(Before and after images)

----

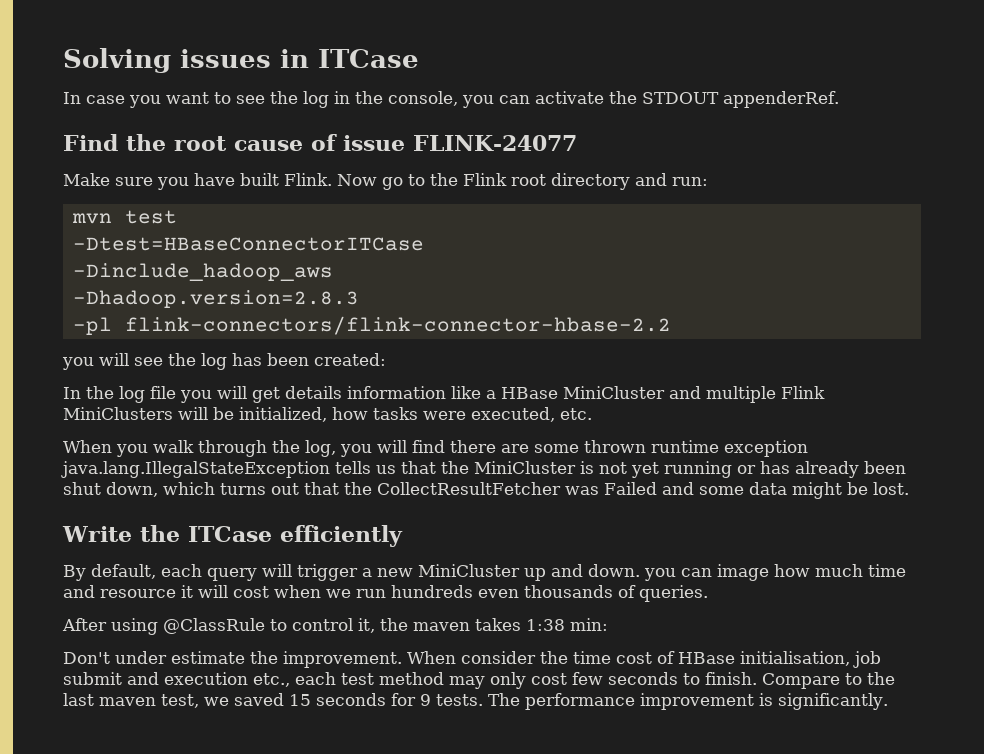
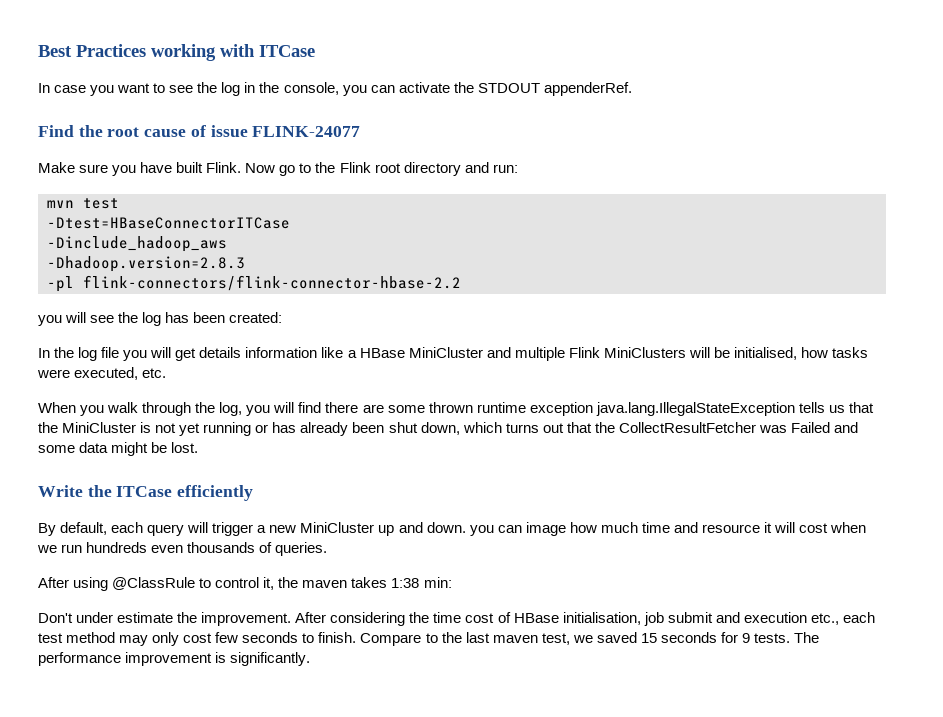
[63,48,309,73] Solving issues in -> [38,44,255,61] Best Practices working with
[239,407,327,422] initialized, -> [733,347,797,360] initialised,
[407,651,536,664] When consider -> [295,612,406,626] After considering

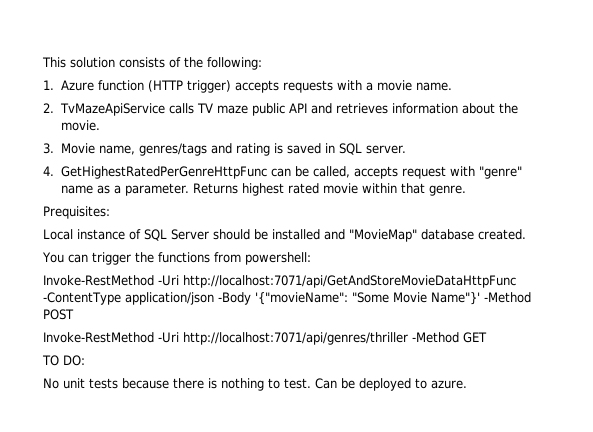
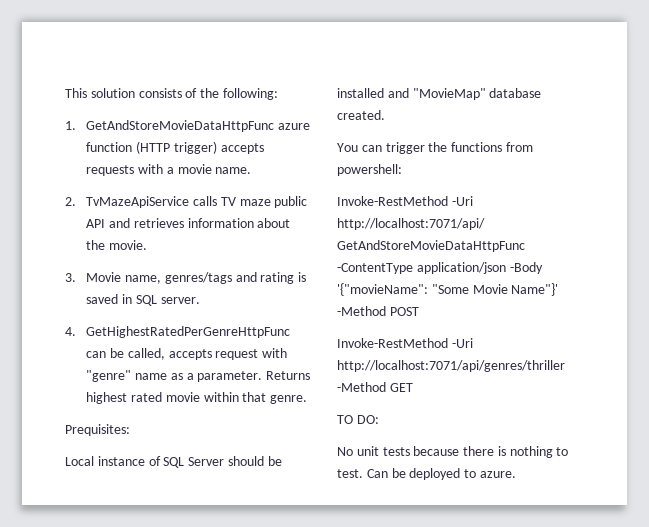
[60,80,94,91] Azure -> [86,120,310,132] GetAndStoreMovieDataHttpFunc azure

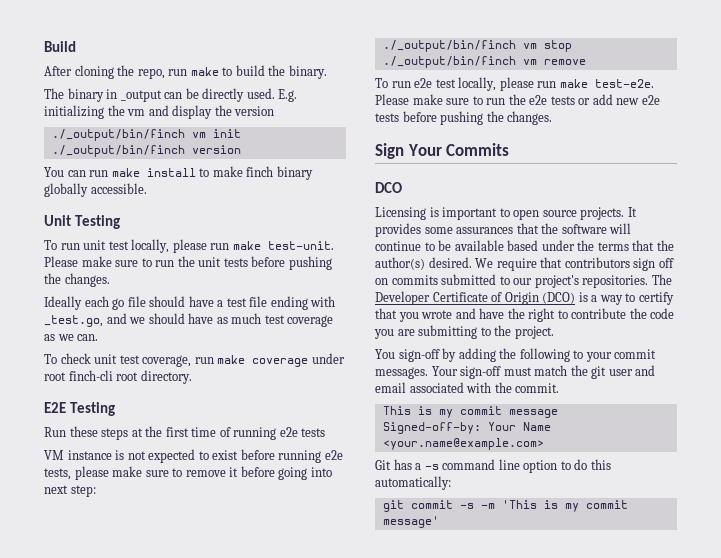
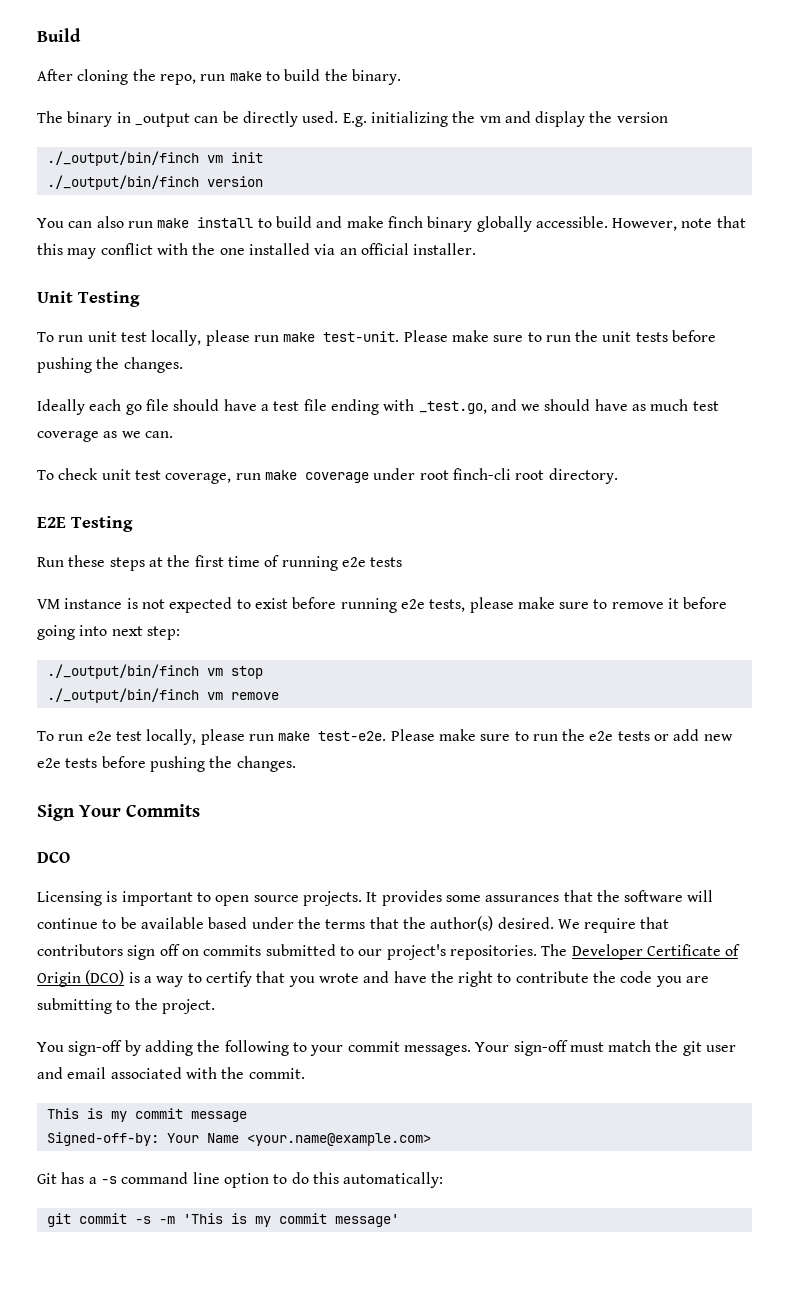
(86, 173) none -> [96,216,124,228] also
(210, 172) none -> [275,216,343,228] build and
(147, 188) none -> [612,216,746,231] [37,243,477,259] However, note that this may conflict with the one installed via an official installer.

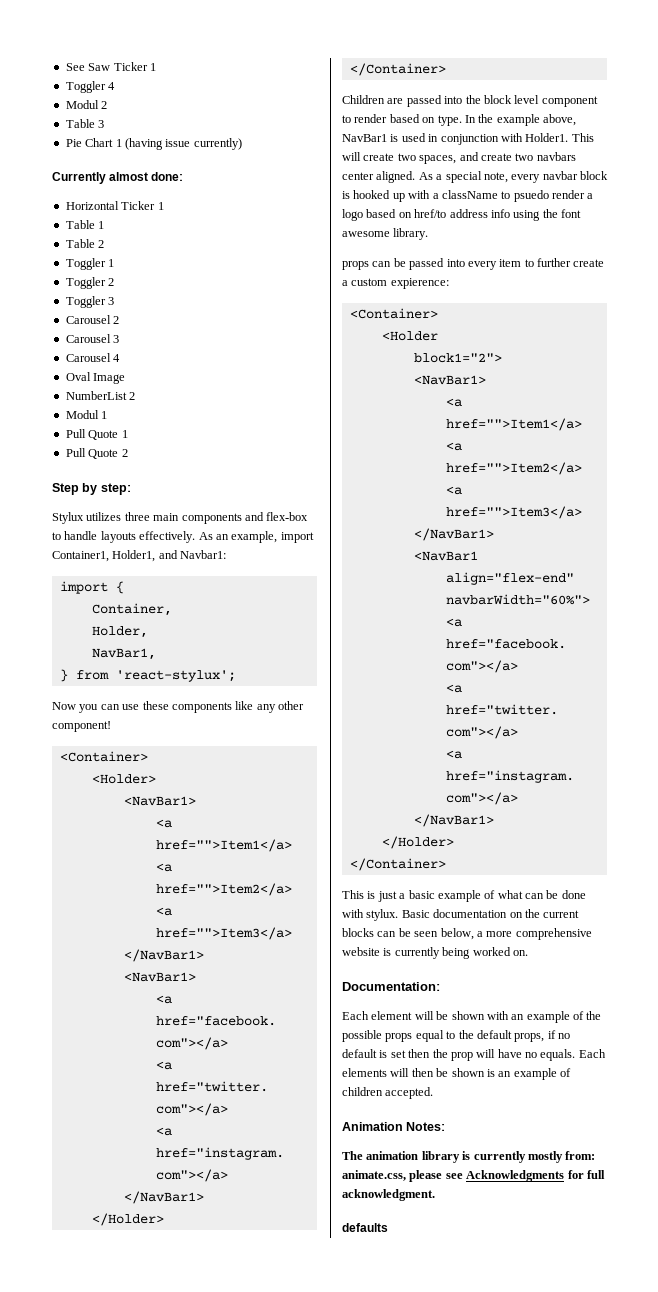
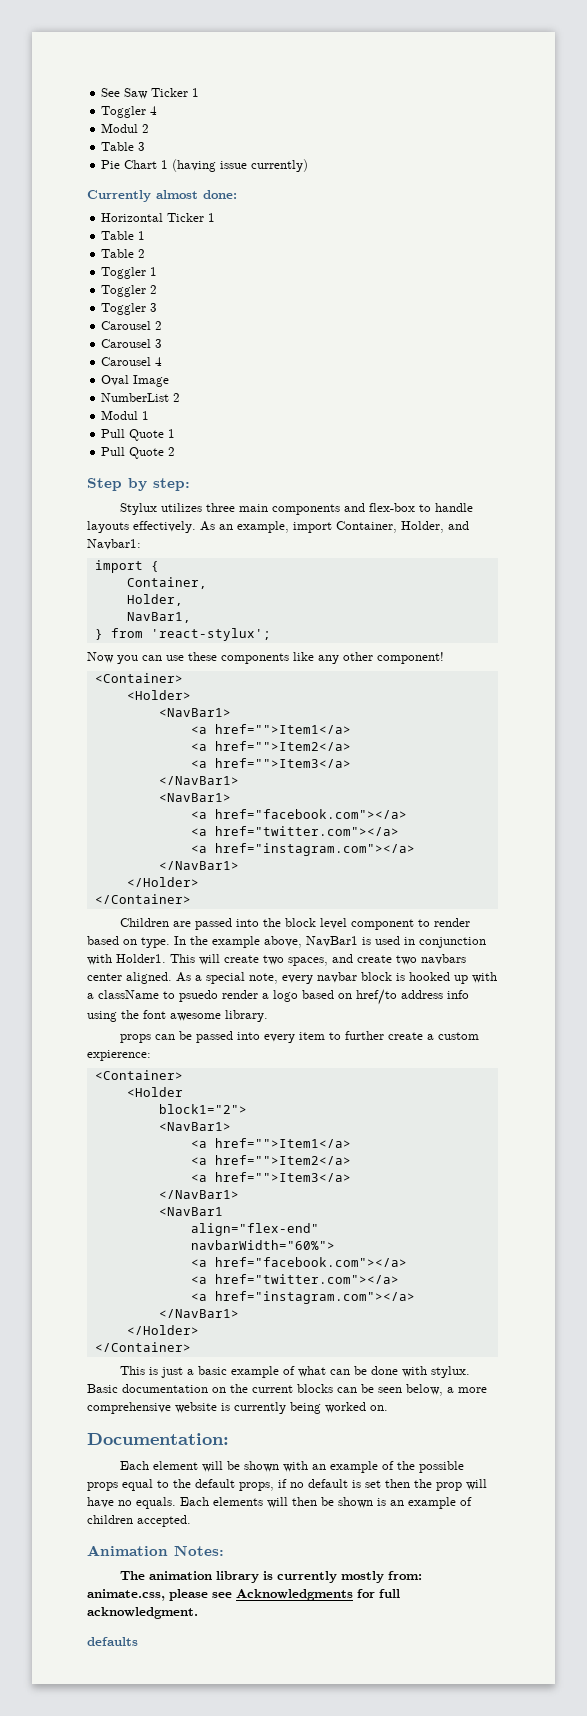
[52,550,156,562] Container1, Holder1, -> [336,521,444,533] Container, Holder,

----

Exercise aim →
Reproduce nothing but the lines that run from the line containing "[60,80,94,91] Azure ->" through the last line of the records, inclusive. Omit the pictures.

Output below →
[60,80,94,91] Azure -> [86,120,310,132] GetAndStoreMovieDataHttpFunc azure

(86, 173) none -> [96,216,124,228] also
(210, 172) none -> [275,216,343,228] build and
(147, 188) none -> [612,216,746,231] [37,243,477,259] However, note that this may conflict with the one installed via an official installer.

[52,550,156,562] Container1, Holder1, -> [336,521,444,533] Container, Holder,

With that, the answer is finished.